Those patients who acepted NIV were treated with non invasive positive-pressure ventilation (with bilevel ventilation), using a nasal mask. Inspiratory pressures were individually adjusted until O2 saturation was above 92% (positive inspiratory pressure of 13-25 cm H20 with expiratory pressures between 5-9 cm H20. Patients were admitted into the ward to start NIV, and caregivers were given instructions for its proper use. Riluzole was offered to all patients but only 44 acepted to employ it.

Statistical analysis

Data are expressed as means ± 1 standard deviation (SD). Survival time was estimated as the time elapsed since the diagnosis to death or december 2004 and was calculated by employing the Kaplan-Meier method (16). Comparisons between groups were calculated by the chi-square and ANOVA for continuum variables tests; p < 0.05 was considered statistically significant. All statistics were carried out using SPSS software version 11.1 (SPSS Inc. Chicago, Il).

Results

Eighteen patients received NIV and riluzole (yRyV). Twenty six received only riluzole (yRnV), 11 received only NIV (nRyV) and 42 did not receive either riluzole or NIV (nRnV). This last group received only supportive care (Table 1).

TABLE 1.- Clinical characteristics of patients

The average survival times for each group are shown in Tables 2 while Kaplan Meier survival curves are depicted in Fig. 1 (Table 3). The largest significant difference in the average survival time was found when comparing groups yRyV and nRnV (yRyV= 16.61± 10.97; nRnV= 10.69 ± 7.86, p= 0.021) favouring the yRyV group.

TABLE 2.- Overall median survival for different modalities of treatment


Fig. 1.- Impact of NIV and riluzole on survival time. yRyV: patients with riluzole and NIV yRnV: patients with riluzole and without NIV nRyV: patients without riluzole and with NIV nRnV: patients without riluzole and without NIV

TABLE 3.- Impact of NIV and riluzole on survival time

Twenty nine patients were submitted to NIV (yNIV), while 68 were not (nNIV); independently of any associated pharmacological therapy, the average survival was 15.41 ± 11.83 months for the yNIV group and 10.88 ± 7.78 months for the other (nNIV) (p= 0.028). Statistical significant difference (p= 0.045) between groups appeared at month 16th along the follow-up (Fig. 2, Table 4).
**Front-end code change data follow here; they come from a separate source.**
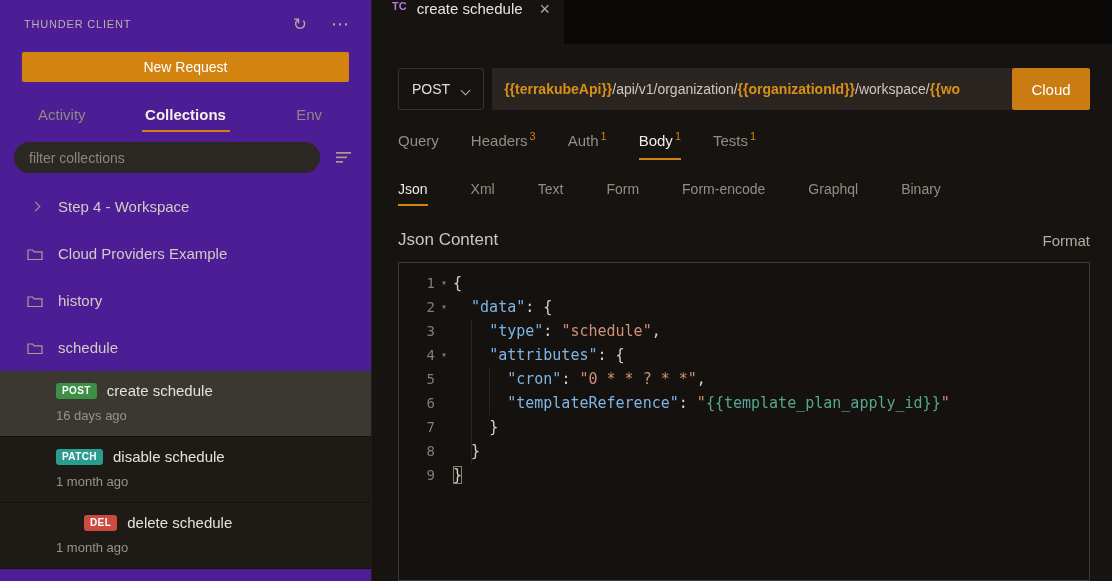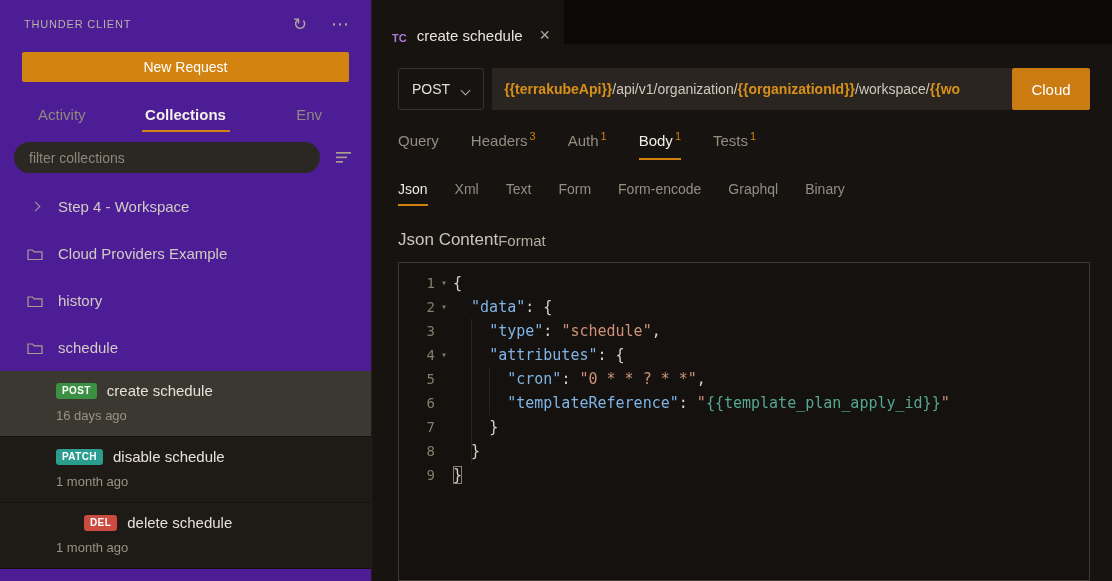--- a/index.html
+++ b/index.html
@@ -40,7 +40,7 @@
   
   .main { flex:1; display:flex; flex-direction:column; background:#171310; min-width:0; }
   .tabstrip { height:44px; background:#0b0908; display:flex; flex:none; }
-  .edtab { width:192px; background:#171310; display:flex; align-items:flex-end; padding:0 14px 0 20px; gap:10px; cursor:pointer; }
+  .edtab { width:192px; background:#171310; display:flex; align-items:flex-start; padding:0 14px 0 20px; gap:10px; cursor:pointer; }
   .tc-logo { font-size:11px; font-weight:bold; color:#b07ad6; }
   .edtab-title { font-size:15px; color:#e8e3db; flex:1; }
   .edtab-close { color:#b3ac9f; font-size:18px; line-height:1; cursor:pointer; }

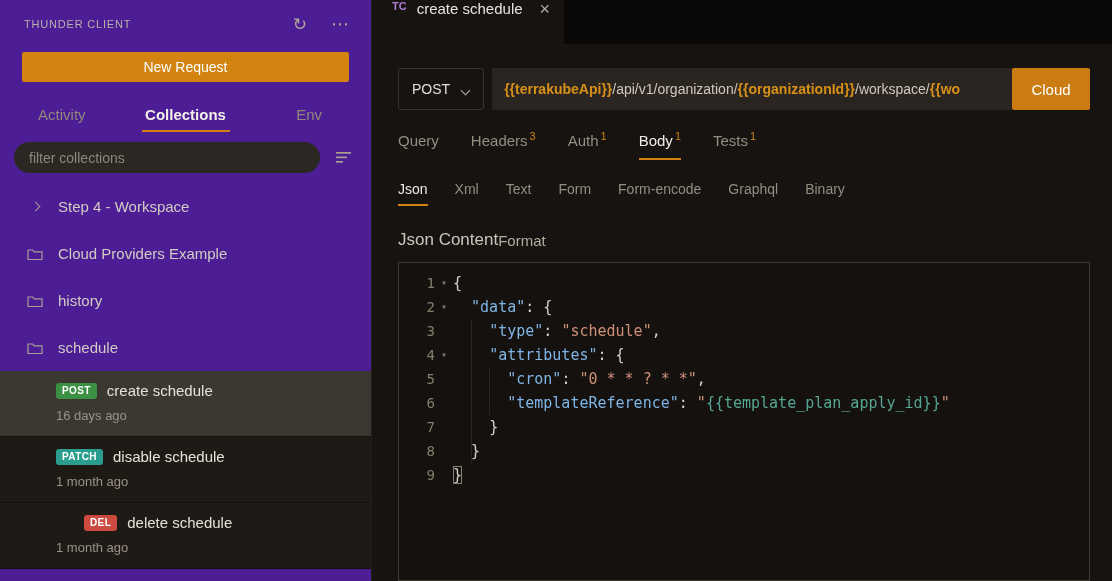--- a/index.html
+++ b/index.html
@@ -58,7 +58,7 @@
   .rtab.active { color:#f1ede6; border-bottom:2px solid var(--accent); }
   .rtab sup { font-size:11px; color:var(--accent); margin-left:2px; vertical-align:super; line-height:0; }
 
-  .body-tabs { display:flex; gap:27px; margin-top:21px; font-size:14px; flex:none; }
+  .body-tabs { display:flex; gap:43px; margin-top:21px; font-size:14px; flex:none; }
   .btab { color:#948d81; padding-bottom:7px; cursor:pointer; }
   .btab.active { color:#eee9e1; border-bottom:2px solid var(--accent); }
 

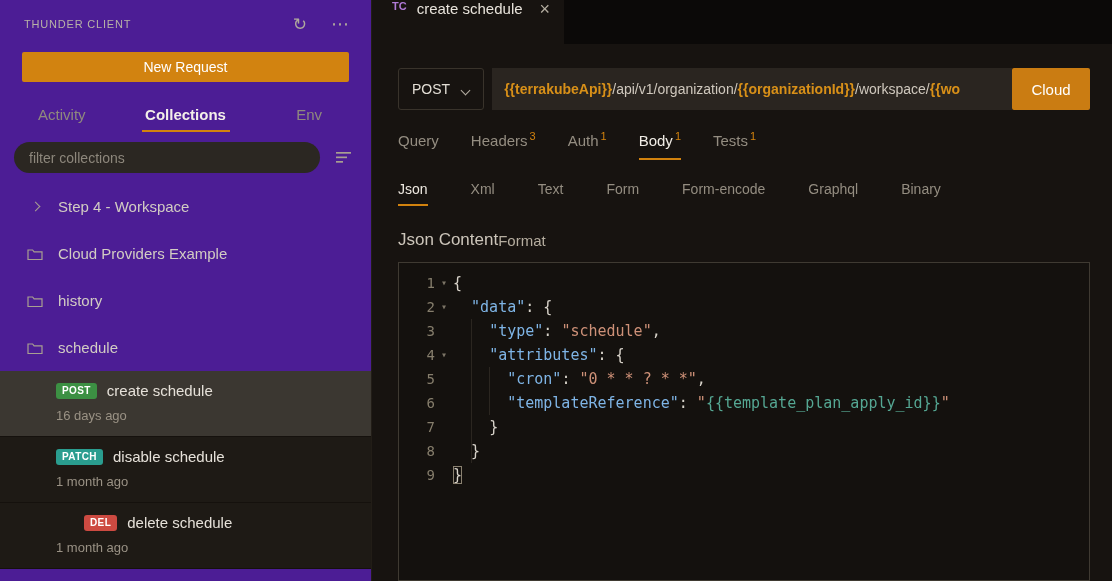--- a/index.html
+++ b/index.html
@@ -62,7 +62,7 @@
   .btab { color:#948d81; padding-bottom:7px; cursor:pointer; }
   .btab.active { color:#eee9e1; border-bottom:2px solid var(--accent); }
 
-  .content-head { display:flex; align-items:center; margin-top:24px; flex:none; }
+  .content-head { display:flex; justify-content:space-between; align-items:center; margin-top:24px; flex:none; }
   .content-title { font-size:17px; color:#ccc5ba; }
   .format-btn { font-size:15px; color:#b5ad9f; cursor:pointer; }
Fig. 2.- Impact of non invasive ventilation on survival. yNIV: patients with NIV nNIV: patients without NIV

TABLE 4.- Impact of non invasive ventilation on survival

Forty four patients were given riluzole (yRil) and 53 were not (nRil), independently of NIV use. The average survival was 13.41 ± 9.49 months for the yRil group and 11.26 ± 9.2 months for the other (nRil). A weak statistical significant difference (p= 0.013), favouring yRil, was found at months 4th and 5th (Fig. 3, Table 5).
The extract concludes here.